Political rhetoric is heating up in Bosnia and Herzegovina and recent elections have done little to calm nerves. The Dayton peace agreement ended Bosnia’s civil war more than two decades ago, but left the country divided. Deep scars from the war were mostly ignored.  

Mladen Ivanic casting his ballot in Banja Luka, Bosnia and Herzegovina, on October 7Image: picture-alliance/AA/M. Jakovljevic

Is Bosnia backsliding into renewed violence?

"I thought in the past that there is no way for that because I thought that we don’t have a politician who would be so strong that they can have the people supporting them so strong. I thought that we don't have enough weapons here to start a new war and especially I thought that the people are tired," Ivanic, the outgoing Serb member of the presidency of Bosnia and Herzegovina, told host Tim Sebastian on DW's Conflict Zone

What does Ivanic now think? "Of the war, I still believe just that the people are tired. But the first two, I'm not so optimistic like I was before," Ivanic said.
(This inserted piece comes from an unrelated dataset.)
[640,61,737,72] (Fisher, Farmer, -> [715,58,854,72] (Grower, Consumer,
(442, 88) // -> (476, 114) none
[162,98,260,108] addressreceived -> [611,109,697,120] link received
The Dayton agreement divided Bosnia into two semi-autonomous parts: a Muslim-Croat federation and a Serb-controlled republic, the Republika Srprska (RS).  The fighting stopped, but sectarian politics did not. 
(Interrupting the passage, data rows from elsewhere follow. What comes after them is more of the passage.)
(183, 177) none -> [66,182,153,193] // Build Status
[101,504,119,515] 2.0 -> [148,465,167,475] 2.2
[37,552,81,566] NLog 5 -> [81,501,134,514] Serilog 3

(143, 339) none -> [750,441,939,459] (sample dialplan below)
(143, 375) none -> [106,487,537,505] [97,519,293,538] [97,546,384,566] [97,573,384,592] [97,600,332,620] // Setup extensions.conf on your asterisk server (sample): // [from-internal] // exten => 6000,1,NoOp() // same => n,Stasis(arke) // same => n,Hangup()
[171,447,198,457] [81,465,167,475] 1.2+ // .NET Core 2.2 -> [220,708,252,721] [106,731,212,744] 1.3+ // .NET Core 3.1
Milorad Dodik, President of the Republika Srprska, claims election victory in Banja Luka on October 7Image: picture-alliance/AP Photo/D. Vojinovic

Recent Russian weapons shipments to RS police and a possible deployment of Russian military advisors in the Serb-run half of Bosnia have raised concerns about the potential for increased violence as well as Moscow’s influence in the region.
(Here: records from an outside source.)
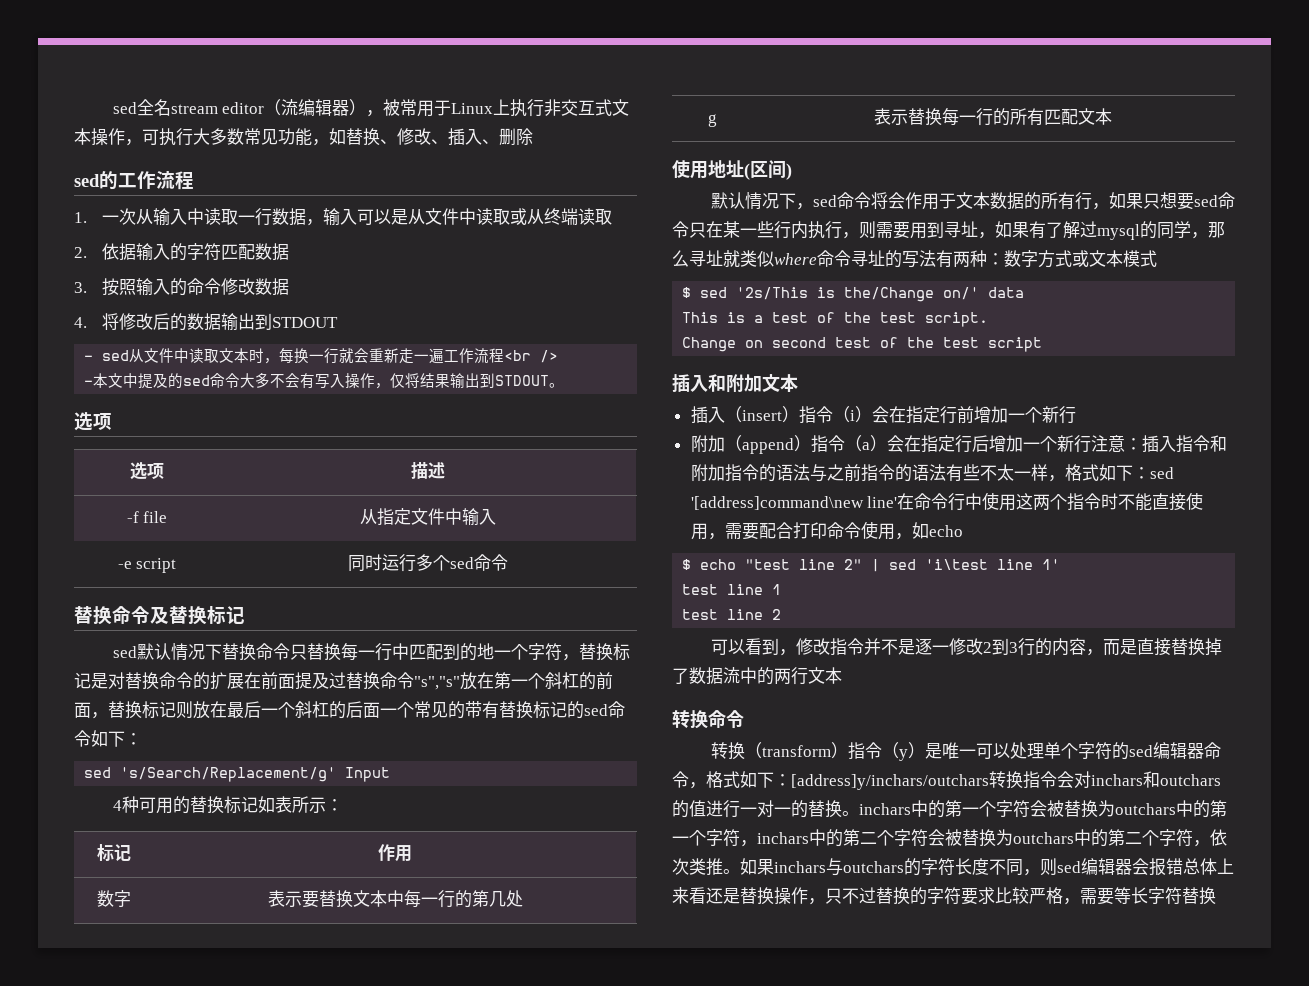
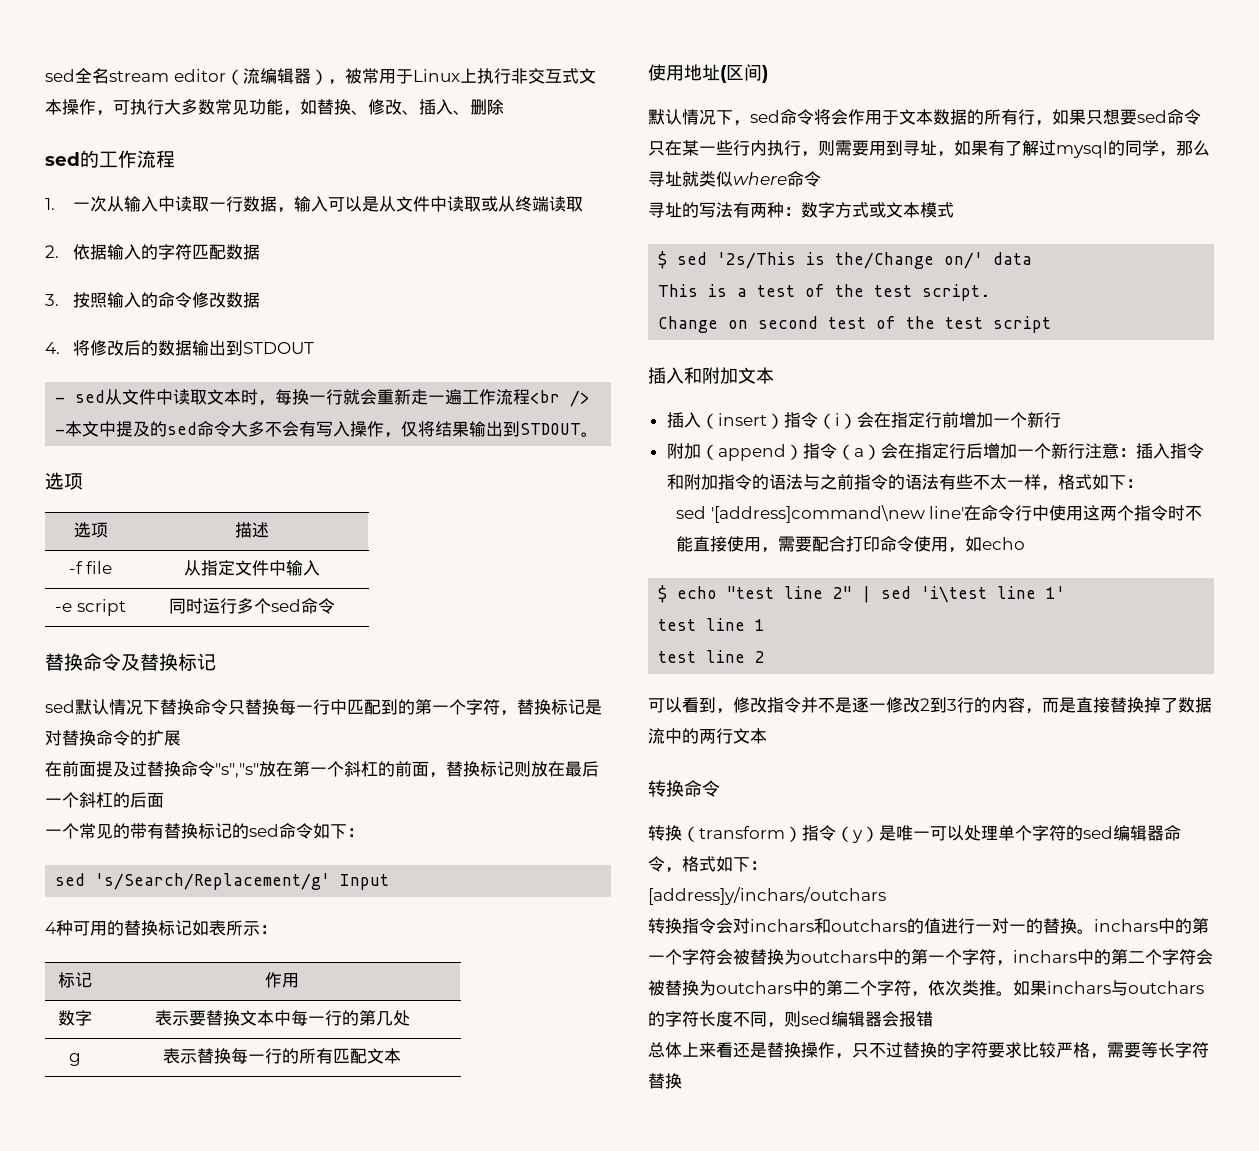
[476,643,494,660] 地 -> [415,699,432,715] 第
(244, 681) none -> (181, 738) //
(380, 710) none -> (164, 800) //
(851, 258) none -> (821, 179) //
(1150, 473) none -> (1143, 483) //
(791, 780) none -> (767, 865) //
(989, 782) none -> (886, 896) //
(1183, 866) none -> (933, 1019) //

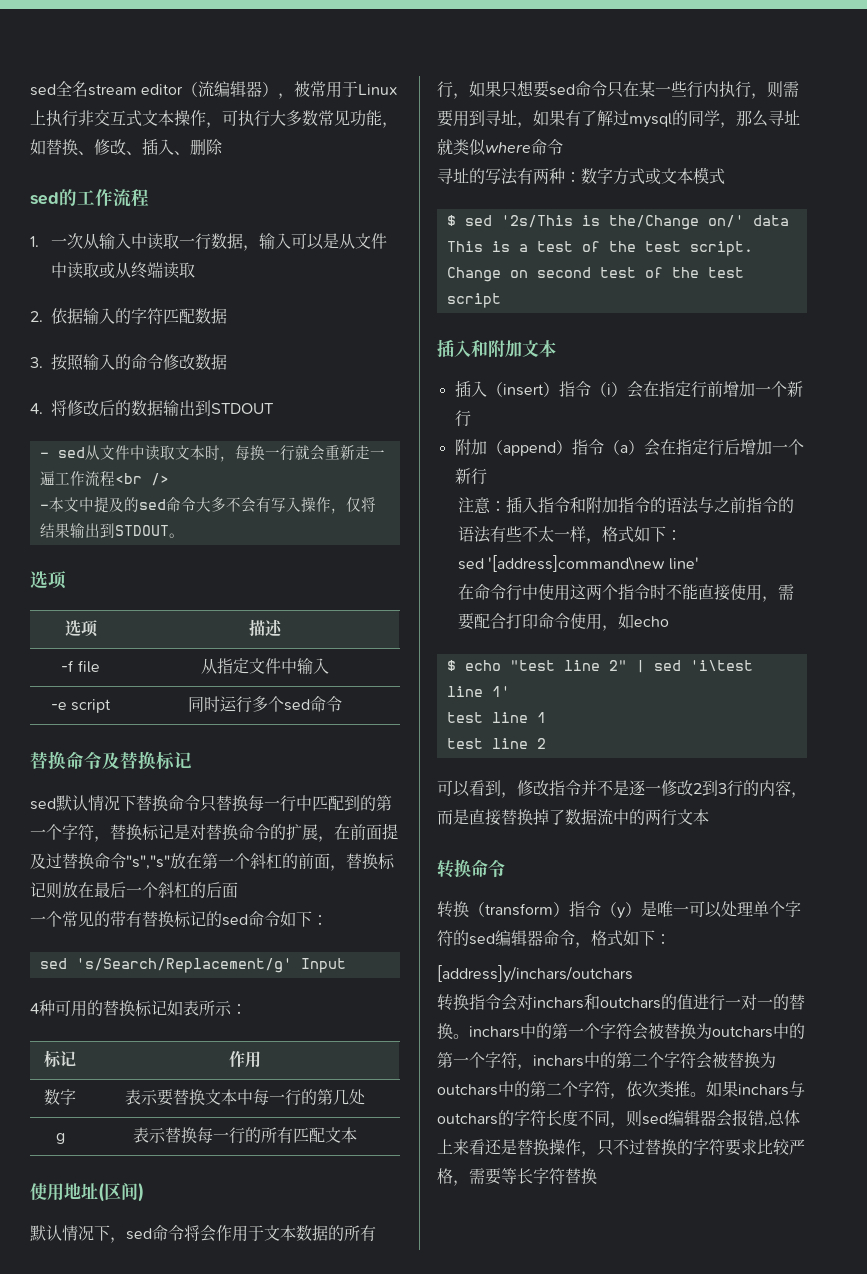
(181, 738) // -> [318,836,334,842] ，
(1085, 451) none -> (487, 476) //
(965, 512) none -> (699, 563) //
(933, 1019) // -> [764,1122,768,1127] ,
"There is this friendly relation between the people. But I don't think that Russia is so much involved in here," Ivanic added.

NATO membership

The country had been on the path to NATO membership.  But that now seems to be in doubt.  Ivanic's successor says it won't happen.

"My generation will not decide about the membership within the NATO. That is for the some other generations," Ivanic said. But he added that Moscow did not oppose Bosnia joining the EU, "NATO is maybe the problem but not the EU."

Sebastian asked Ivanic "there is no respect for press freedom here, is there?" The outgoing presidency member had a startling response. 

"I agree completely," Ivanic answered.
Srebrenica genocide

A Bosnian Muslim man prays at the Srebrenica-Potocari memorial centreImage: AP

In the closing days of the war, Bosnian Serb forces rounded up and systematically killed up to 8,000 Muslim men and boys outside Srebrenica.  It was the one of the low points in a war with many.  Bosnian Serb military and political leaders were eventually put on trial for the massacre at theInternational Criminal Tribunal for the Former Yugoslavia.

In the years after Dayton, RS political leaders, including Ivanic acknowledged responsibility for the killings, but now Bosnian Serb leaders are backtracking.

Ivanic said politicians now talking about Srebrenica is abuse of the victims even though he has appeared at remembrance ceremonies in the past.

"This is something for the historians and not for the current politicians," Ivanic said.
In the interview Ivanic blamed the International Criminal Tribunal, "my impression is that the court was mainly political."

"Every side has here victims," Ivanic said when Sebastian asked how the war would be remembered. 

"To expect that the current generations who were involved in the war are ready to make a common approach to this war, this is so wrong that you cannot imagine."